MAHKEMESİ : Adana Bölge Adliye Mahkemesi 4. Hukuk Dairesi

SAYISI : 2022/535 E., 2024/1760 K.

İLK DERECE MAHKEMESİ : Mersin 8. Asliye Hukuk Mahkemesi

SAYISI : 2018/162 E., 2019/340 K.

Taraflar arasındaki taşınmazın beyanlar hanesine fiili kullanım şerhi verilmesi istemli davadan dolayı yapılan yargılama sonunda Mersin 8. Asliye Hukuk Mahkemesi kararıyla davanın reddine karar verilmiş, hükme karşı davacı vekili tarafından istinaf yoluna başvurulması üzerine Adana Bölge Adliye Mahkemesi 4. Hukuk Dairesince istinaf başvurusunun esastan reddine karar verilmiş olup, bu kez davacı vekili tarafından Bölge Adliye Mahkemesi kararı temyiz edilmiş olmakla; dosya incelendi, gereği düşünüldü:

K A R A R

Davacı ... vekili dava dilekçesinde; Mersin ili ... ilçesi ... mevkiinde bulunan 332 ada 2 parsel sayılı taşınmazın tapu kaydının beyanlar hanesine davacının fiili kullanımında olduğuna dair şerh verilmesini istemiştir.

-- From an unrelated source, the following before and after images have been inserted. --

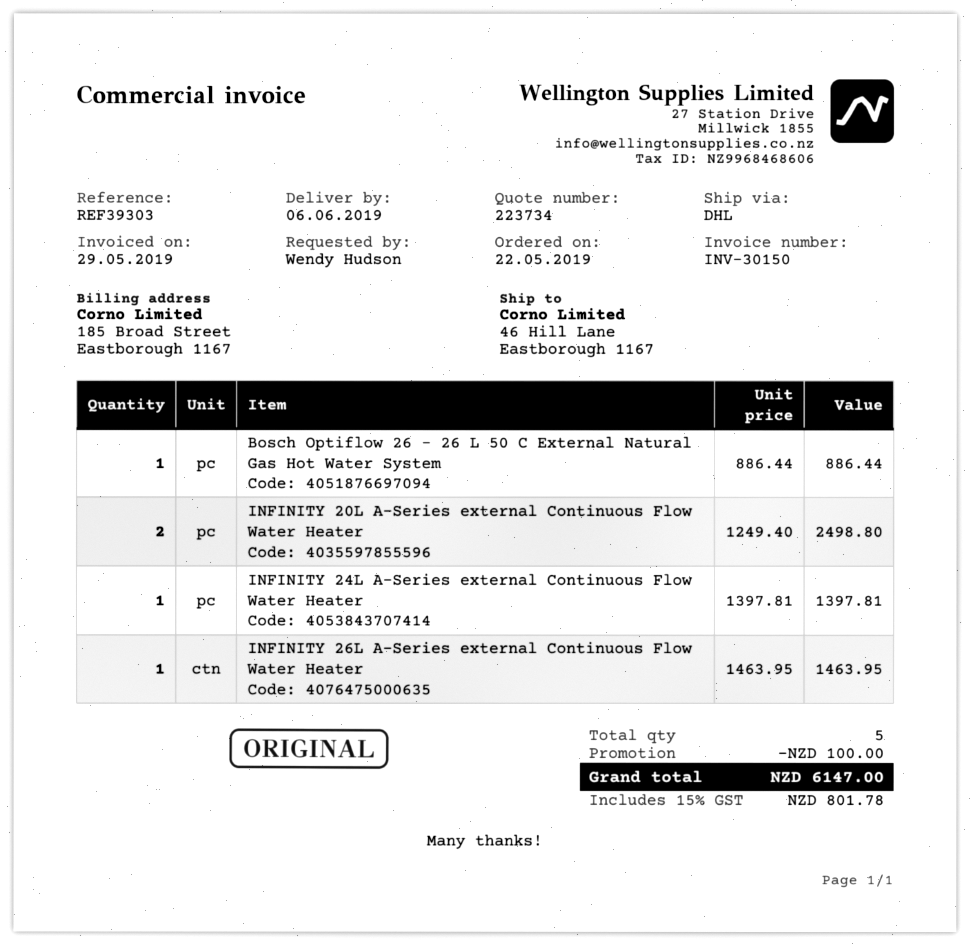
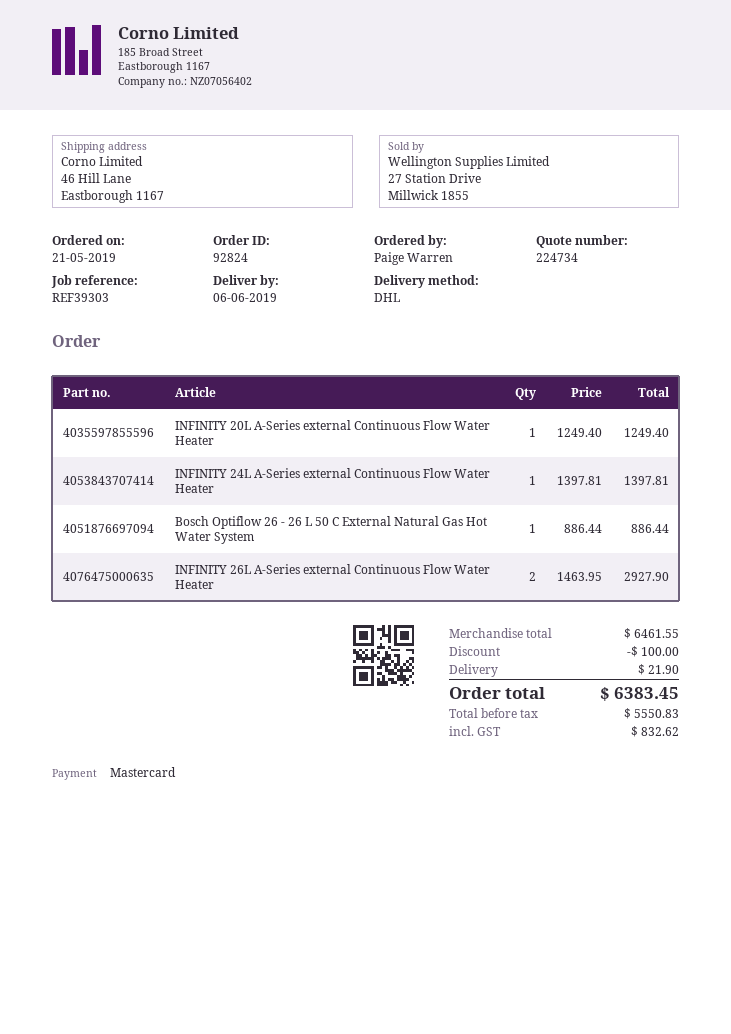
quote number: 223734 -> 224734
order date: 2019-05-22 -> 2019-05-21
ordered by: Wendy Hudson -> Paige Warren
INFINITY 20L A-Series external Continuous Flow Water Heater: 2 x 1249.40 = 2498.80 -> 1 x 1249.40 = 1249.40
INFINITY 26L A-Series external Continuous Flow Water Heater: 1 x 1463.95 = 1463.95 -> 2 x 1463.95 = 2927.90
shipping: none -> 21.90
tax: 801.78 -> 832.62
total: 6147.00 -> 6383.45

İlk Derece Mahkemesince yapılan yargılama sonunda; "... davacı vekili tarafından Mersin ili ... ilçesinde bulunan 332 ada 2 parsel sayılı taşınmazın tapu kaydı şerhler hanesine davacının zilyedliğinde olduğuna dair şerhi verilmesini istemiş ise de celp olunan tapu kaydının tetkikinde taşınmazın 6831 sayılı Orman Kanunu (6831 sayılı Kanun) 2/B maddesi uyarınca orman sınırlarından çıkarılarak Hazine adına tescil edildiği ve şerh olarak parsel üzerinde bulunan kargir ev ve arsanın '... oğlu ...' ya aittir' şeklinde şerh bulunduğu, dolayısıyla zaten yazılı olan zilyetlik şerhinin yazılmasını talep ettiği ..". gerekçesiyle davanın reddine karar verilmiş; hükmün davacı vekili tarafından istinaf edilmesi üzerine Bölge Adliye Mahkemesince, "... davacının talebine konu zilyetlik şerhinin dava konusu taşınmaz üzerinde dava tarihinde var olduğu ve bu şerhin davacının zilyetliğinin tespitini de sağladığından davacının iş bu davayı açmakta bu nedenle hukuki yararının bulunmadığı ..." gerekçesiyle esastan reddine karar verilmiş ve iş bu karar davacı vekili tarafından temyiz edilmiştir.

Tarafların karşılıklı iddia ve savunmalarına, dayandıkları belgelere, uyuşmazlığa uygulanması gereken hukuk kuralları ile hukuki ilişkinin nitelendirilmesine, dava şartlarına, yargılama ve ispat kuralları ile İlk Derece Mahkemesince ve Bölge Adliye Mahkemesi kararlarındaki gerekçelere, 6100 sayılı Kanun’un 369/1 inci maddesi de gözetilerek yapılan incelemede aynı Kanun’un 371 inci maddesinde yer alan sebeplerden biri de bulunmadığına göre, temyizen incelenen karar usul ve kanuna uygun olup davacı vekilinin temyiz dilekçesinde ileri sürdüğü nedenler kararın bozulmasını gerektirecek nitelikte görülmemiştir.

SONUÇ: Yukarıda açıklanan sebeplerle;

Tamyiz olunan Bölge Adliye Mahkemesi kararının, 6100 sayılı Hukuk Muhakemeleri Kanunu'nun (6100 sayılı Kanun) 370 inci maddesi uyarınca ONANMASINA,

427,60 TL peşin harcın onama harcına mahsubu ile kalan 187,80 TL'nin temyiz eden davacıdan alınmasına,

Dosyanın İlk Derece Mahkemesine, kararın bir örneğinin Bölge Adliye Mahkemesine gönderilmesine,

10.03.2025 tarihinde oy birliğiyle karar verildi.